Dewan Pakar ICMI Pusat ini, menegaskan bahkan Polisi pun tidak boleh melarang pengajian. Polisi hanya boleh melarang atau menghentikan pengajian jika materi kajiannya bertentangan dengan ajaran agama.

Itupun dilakukan secara de facto setelah mendengar atau menyaksikan materi ceramahnya. Bukan dilakukan sebelum kajian dimulai. Dan itu menurut Anton, tugas kewenangan Polri, bukan ormas.

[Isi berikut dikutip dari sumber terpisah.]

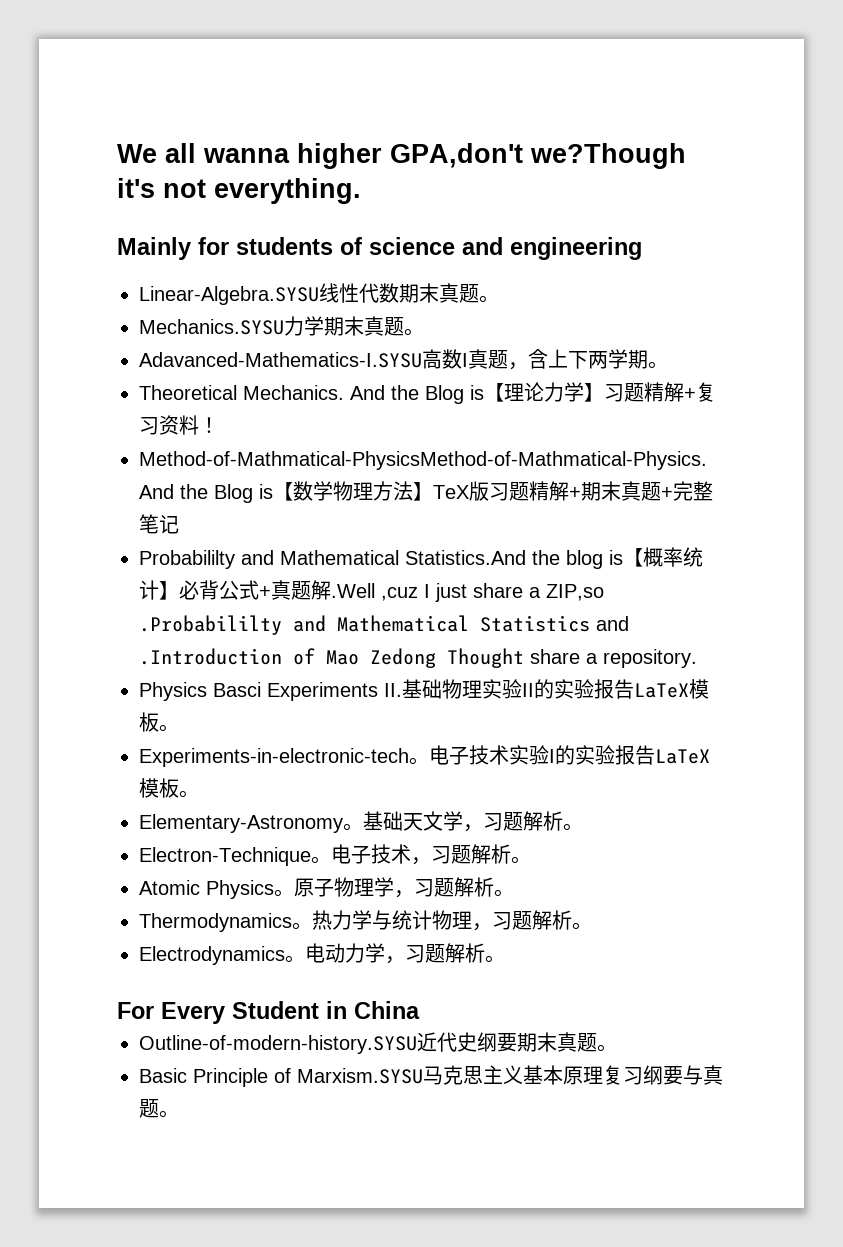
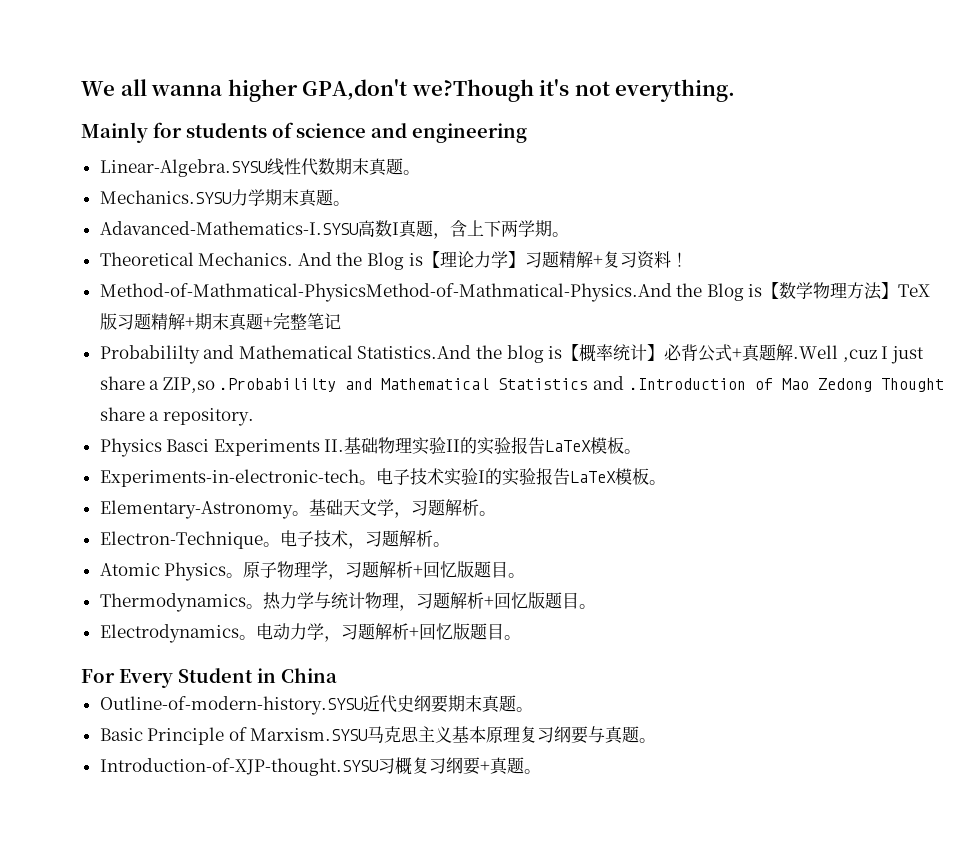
- 原子物理学，习题解析。
+ 原子物理学，习题解析+回忆版题目。
- 热力学与统计物理，习题解析。
+ 热力学与统计物理，习题解析+回忆版题目。
- 电动力学，习题解析。
+ 电动力学，习题解析+回忆版题目。
+ Introduction-of-XJP-thought.SYSU习概复习纲要+真题。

Anton mengaku heran dengan adanya ormas yang membubarkan pengajian bahkan memaksa-maksa menyuruh ustad bersangkutan menandatangani perjanjian sebelum kajian.

Untuk itu, dia meminta tidak boleh ada lagi pelarangan pengajian. Dan Polri harus tegas menindak ormas yang anarkis bubarkan pengajian dan melarang ustad berceramah.